▸ Work required: Restate the data below word for word, and let no image into your version.

▸ Data records:
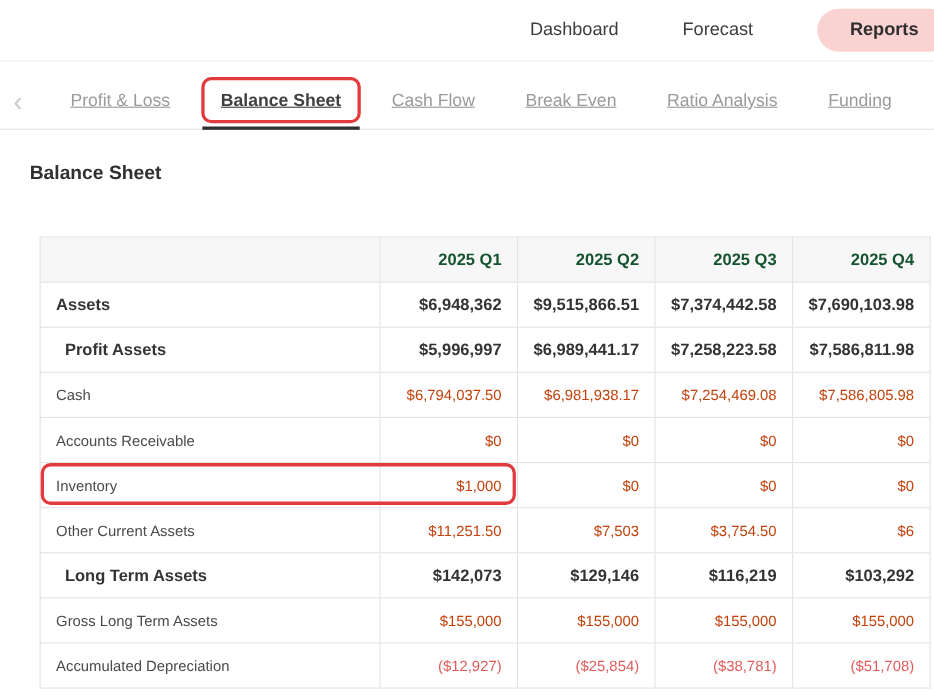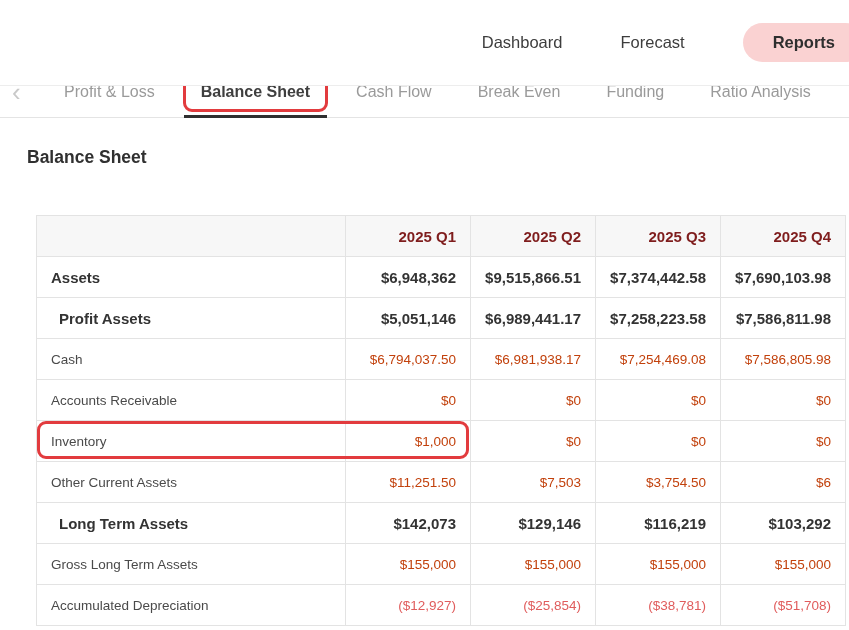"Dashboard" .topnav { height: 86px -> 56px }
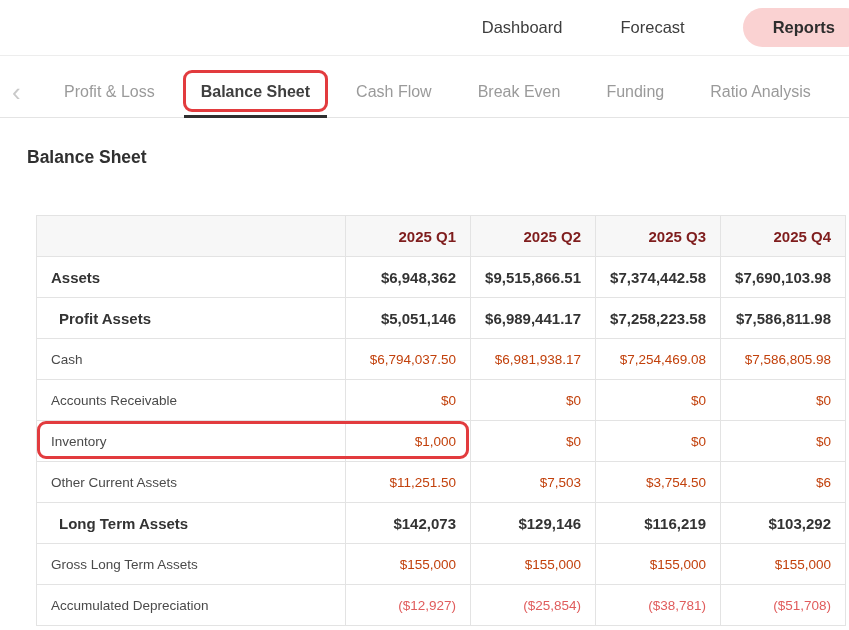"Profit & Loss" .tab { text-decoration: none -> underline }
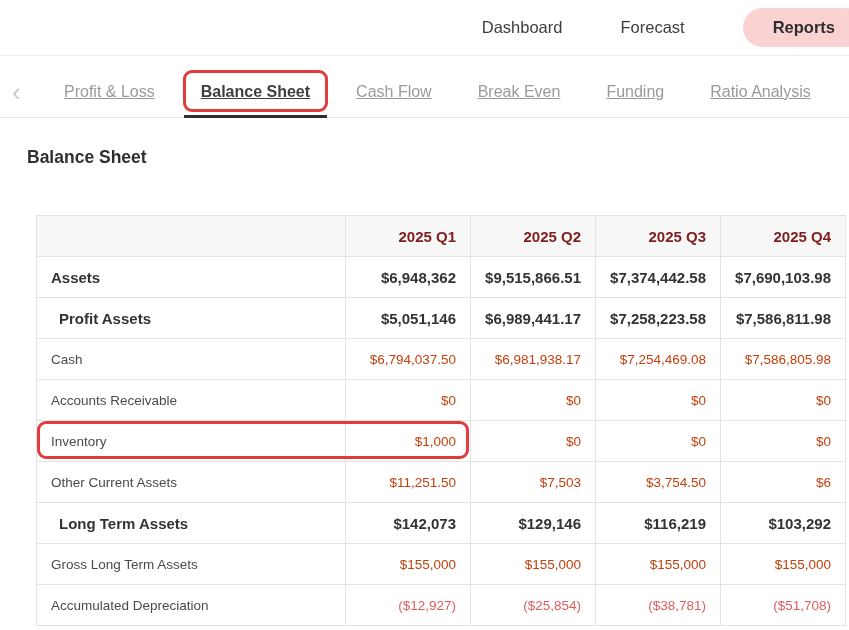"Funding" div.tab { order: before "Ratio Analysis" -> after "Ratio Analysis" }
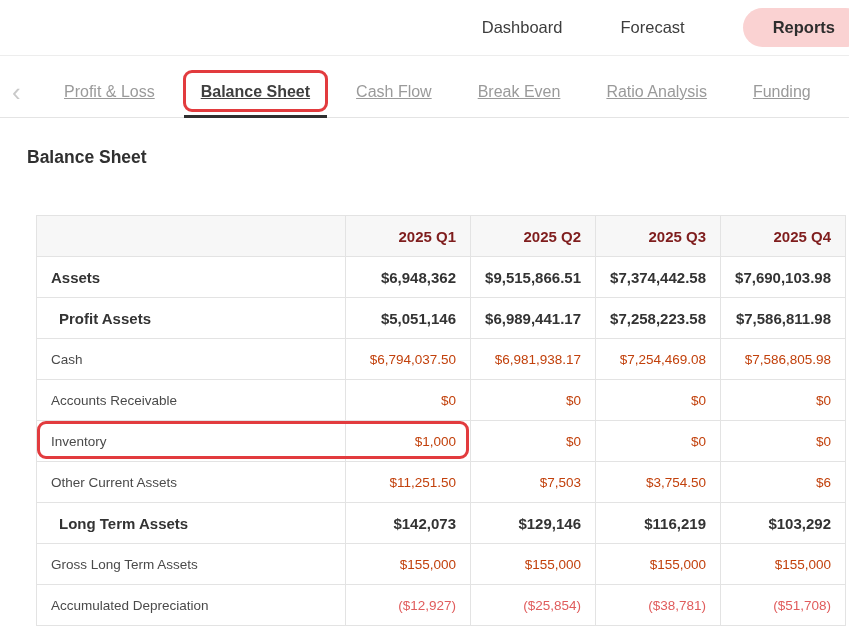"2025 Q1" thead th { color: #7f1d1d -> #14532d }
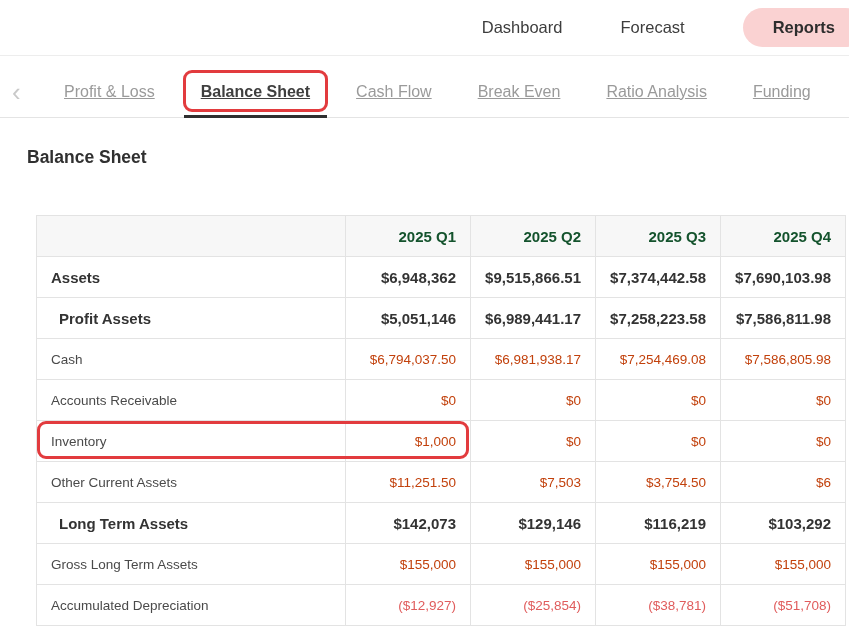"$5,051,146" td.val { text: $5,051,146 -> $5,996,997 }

▸ Result for this task:
"Dashboard" .topnav { height: 86px -> 56px }
"Profit & Loss" .tab { text-decoration: none -> underline }
"Funding" div.tab { order: before "Ratio Analysis" -> after "Ratio Analysis" }
"2025 Q1" thead th { color: #7f1d1d -> #14532d }
"$5,051,146" td.val { text: $5,051,146 -> $5,996,997 }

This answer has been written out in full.